Following the flawless and history making arrival of the European Space Agency’s (ESA) Rosetta spacecraft at its long sought destination of Comet 67P/Churyumov-Gerasimenko on Wednesday, Aug. 6, the goal of conducting ground breaking science at this utterly alien and bizarre icy wanderer that looks like a ‘Scientific Disneyland’ can actually begin.
Rosetta is the first spacecraft in history to rendezvous with a comet and enter orbit – after a more than 10 year chase of 6.4 billion kilometers (4 Billion miles) along a highly complex trajectory from Earth. The arrival event was broadcast live from mission control at ESA’s spacecraft operations centre (ESOC) in Darmstadt, Germany. Read my complete arrival story – here.

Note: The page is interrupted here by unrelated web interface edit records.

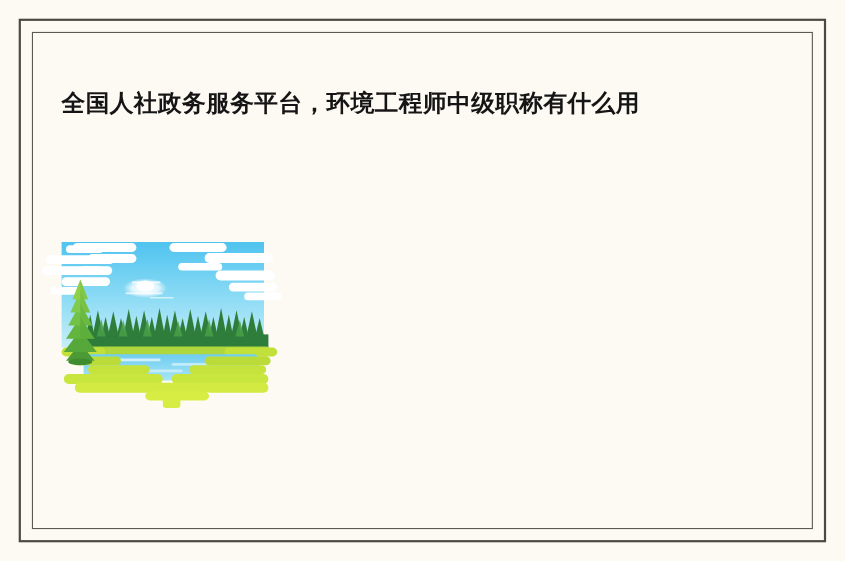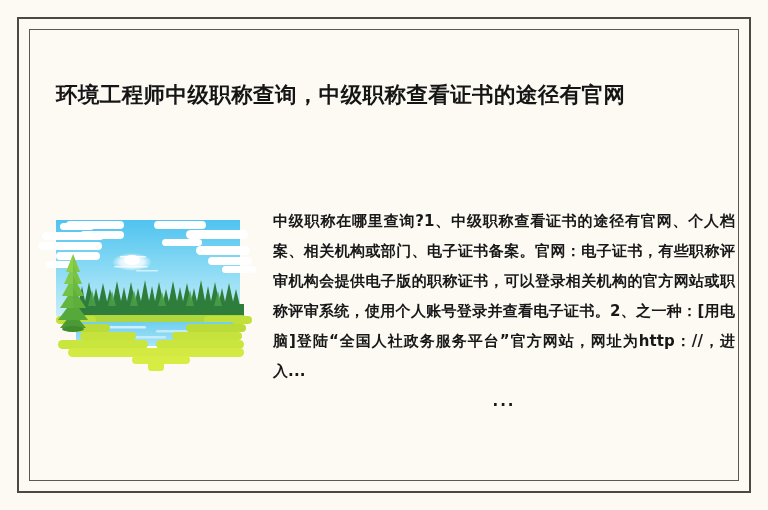--- a/index.html
+++ b/index.html
@@ -97,7 +97,7 @@
   <div class="frame-outer"></div>
   <div class="frame-inner"></div>
 
-  <div class="article-title">环境工程师中级职称查询，中级职称查看证书的途径有官网</div>
+  <div class="article-title">全国人社政务服务平台，环境工程师中级职称有什么用</div>
 
   <div class="illustration">
     <svg viewBox="0 0 224 158" xmlns="http://www.w3.org/2000/svg">

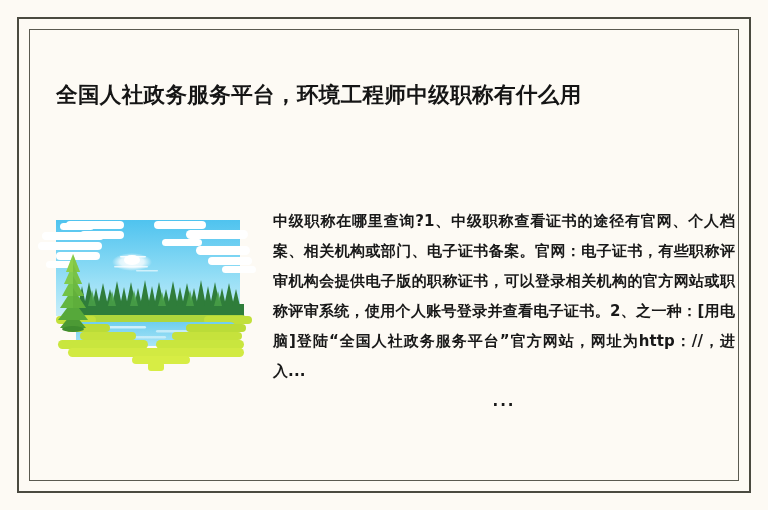--- a/index.html
+++ b/index.html
@@ -233,10 +233,6 @@
     </svg>
   </div>
 
-  <div class="article-body">
-    <span>中级职称在哪里查询?1、中级职称查看证书的途径有官网、个人档案、相关机构或部门、电子证书备案。官网：电子证书，有些职称评审机构会提供电子版的职称证书，可以登录相关机构的官方网站或职称评审系统，使用个人账号登录并查看电子证书。2、之一种：[用电脑]登陆“全国人社政务服务平台”官方网站，网址为http：//，进入...</span>
-    <span class="ellipsis-line">...</span>
-  </div>
 
 </div>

So what’s ahead for Rosetta? Another audacious and history making event – Landing on the comet!
A top priority task is also another highly complex task – ‘Finding a landing strip’ on the bizarre world of Comet 67P for the piggybacked Philae comet lander equipped with 10 science instruments.

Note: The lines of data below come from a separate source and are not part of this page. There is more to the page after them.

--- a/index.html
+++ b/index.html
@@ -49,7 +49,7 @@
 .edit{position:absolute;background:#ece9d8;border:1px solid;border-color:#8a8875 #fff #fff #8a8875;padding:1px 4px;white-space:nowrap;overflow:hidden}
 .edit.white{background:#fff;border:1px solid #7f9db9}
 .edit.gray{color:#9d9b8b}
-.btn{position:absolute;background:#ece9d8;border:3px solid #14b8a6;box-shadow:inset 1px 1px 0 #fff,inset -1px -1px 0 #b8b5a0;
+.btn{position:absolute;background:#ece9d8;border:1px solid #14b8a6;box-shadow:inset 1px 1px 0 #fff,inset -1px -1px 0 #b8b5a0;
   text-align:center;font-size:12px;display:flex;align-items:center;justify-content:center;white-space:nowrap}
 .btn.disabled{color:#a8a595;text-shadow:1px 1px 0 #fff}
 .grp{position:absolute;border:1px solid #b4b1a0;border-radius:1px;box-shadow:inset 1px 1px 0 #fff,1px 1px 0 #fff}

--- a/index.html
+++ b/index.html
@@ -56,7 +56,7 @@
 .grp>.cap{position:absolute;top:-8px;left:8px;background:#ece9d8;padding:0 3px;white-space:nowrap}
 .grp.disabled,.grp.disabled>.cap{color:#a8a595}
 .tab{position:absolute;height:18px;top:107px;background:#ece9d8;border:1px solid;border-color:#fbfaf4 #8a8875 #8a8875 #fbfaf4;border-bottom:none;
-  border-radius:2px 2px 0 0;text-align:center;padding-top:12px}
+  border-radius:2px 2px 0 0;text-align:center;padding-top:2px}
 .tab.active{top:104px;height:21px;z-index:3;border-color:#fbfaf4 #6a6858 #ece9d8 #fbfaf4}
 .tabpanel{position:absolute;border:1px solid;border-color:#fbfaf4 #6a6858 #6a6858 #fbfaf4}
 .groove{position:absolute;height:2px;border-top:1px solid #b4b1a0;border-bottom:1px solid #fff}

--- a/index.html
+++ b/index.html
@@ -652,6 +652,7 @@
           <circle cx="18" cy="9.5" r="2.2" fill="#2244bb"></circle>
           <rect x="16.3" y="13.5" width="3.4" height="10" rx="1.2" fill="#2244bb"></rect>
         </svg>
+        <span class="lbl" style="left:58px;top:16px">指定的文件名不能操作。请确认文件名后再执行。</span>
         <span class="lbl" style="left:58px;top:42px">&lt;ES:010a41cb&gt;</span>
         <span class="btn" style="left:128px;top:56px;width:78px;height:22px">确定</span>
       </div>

“The challenge ahead is to map the surface and find a landing strip,” said Andrea Accomazzo, ESA Rosetta Spacecraft Operations Manager, at the Aug. 6 ESA webcast.
That will be no easy task based on the spectacular imagery captured by the OSIRIS high resolution science camera and the Navcam camera that has revealed an utterly wacky and incredibly differentiated world like none other we have ever visited or expected when the mission was conceived.

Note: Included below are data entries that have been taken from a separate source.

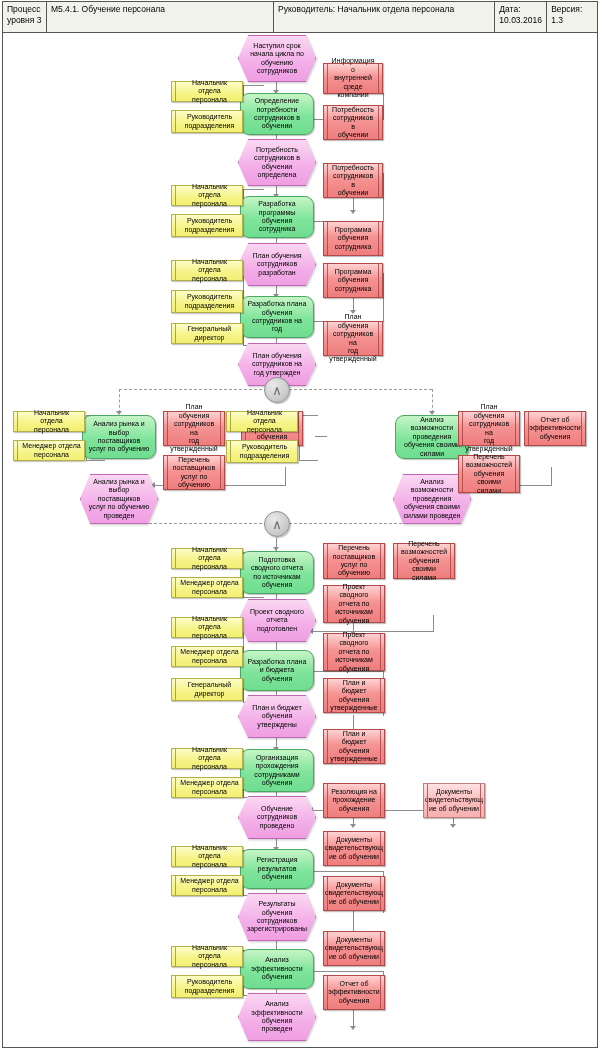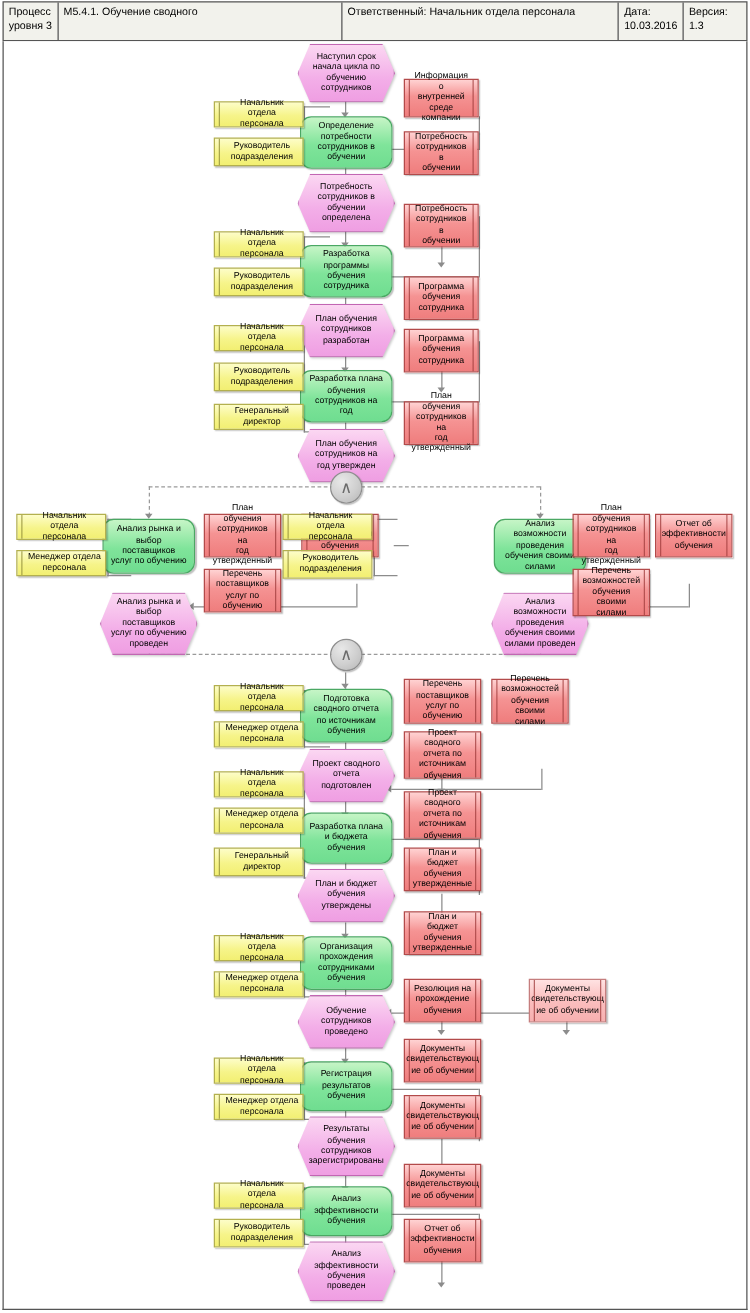--- a/index.html
+++ b/index.html
@@ -167,7 +167,7 @@
   <div id="header">
     <div class="hcell h-lvl">Процесс
 уровня 3</div>
-    <div class="hcell h-name">М5.4.1.  Обучение сводного</div>
+    <div class="hcell h-name">М5.4.1.  Обучение персонала</div>
     <div class="hcell h-resp">Ответственный: Начальник отдела персонала</div>
     <div class="hcell h-date">Дата:
 10.03.2016</div>

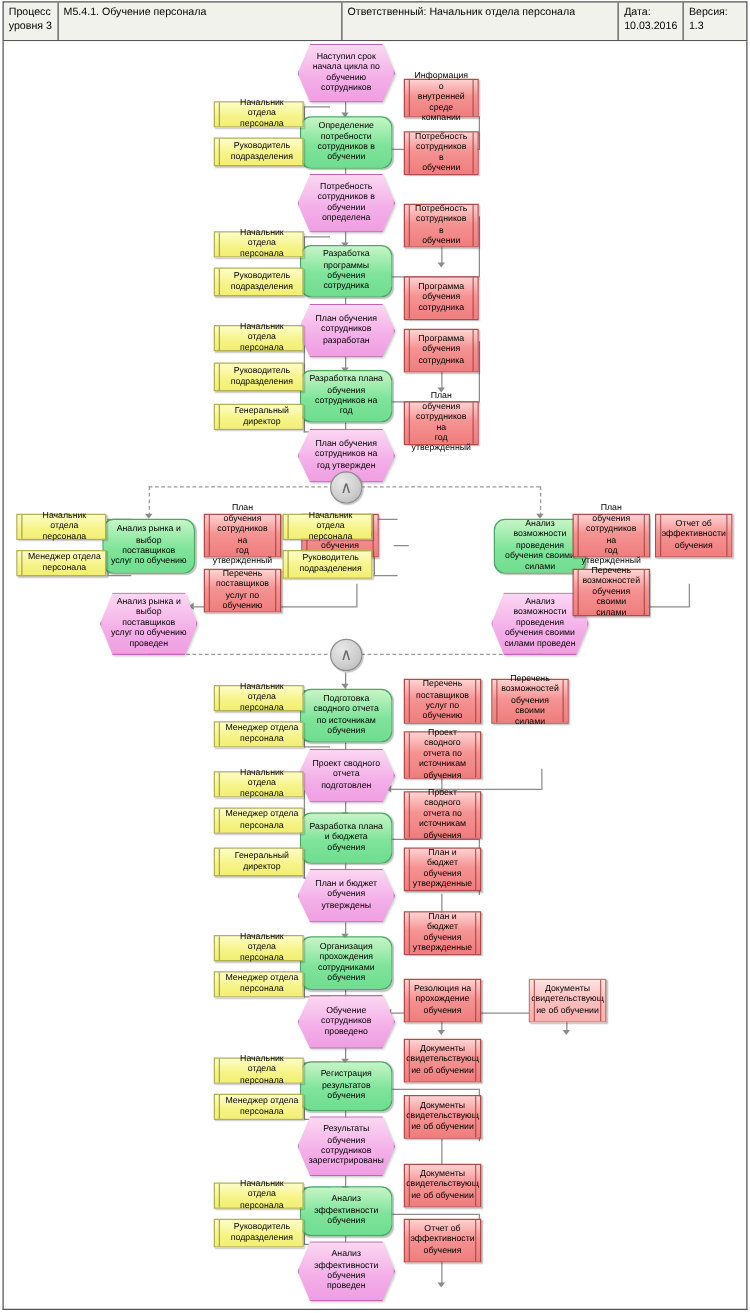--- a/index.html
+++ b/index.html
@@ -168,7 +168,7 @@
     <div class="hcell h-lvl">Процесс
 уровня 3</div>
     <div class="hcell h-name">М5.4.1.  Обучение персонала</div>
-    <div class="hcell h-resp">Ответственный: Начальник отдела персонала</div>
+    <div class="hcell h-resp">Руководитель: Начальник отдела персонала</div>
     <div class="hcell h-date">Дата:
 10.03.2016</div>
     <div class="hcell h-ver">Версия:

Magnificently detailed new navcam images were released by ESA today, Aug, 7, streaming back to Earth across some 405 million kilometers (250 million miles) of interplanetary space – see above and below.
The team will have its hand full trying to find a safe spot for touchdown.
“We now see lots of structure and details. Lots of topography is visible on the surface,” said Holger Sierks, principal investigator for Rosetta’s OSIRIS camera from the Max Planck Institute for Solar System Research in Gottingen, Germany, during the webcast.
“There is a big depression and 150 meter high cliffs, rubble piles, and also we see smooth areas and plains. It’s really fantastic”
“We see a village of house size boulders. Some about 10 meters in size and bigger and they vary in brightness. And some with sharp edges. We don’t know their composition yet,” explained Sierks.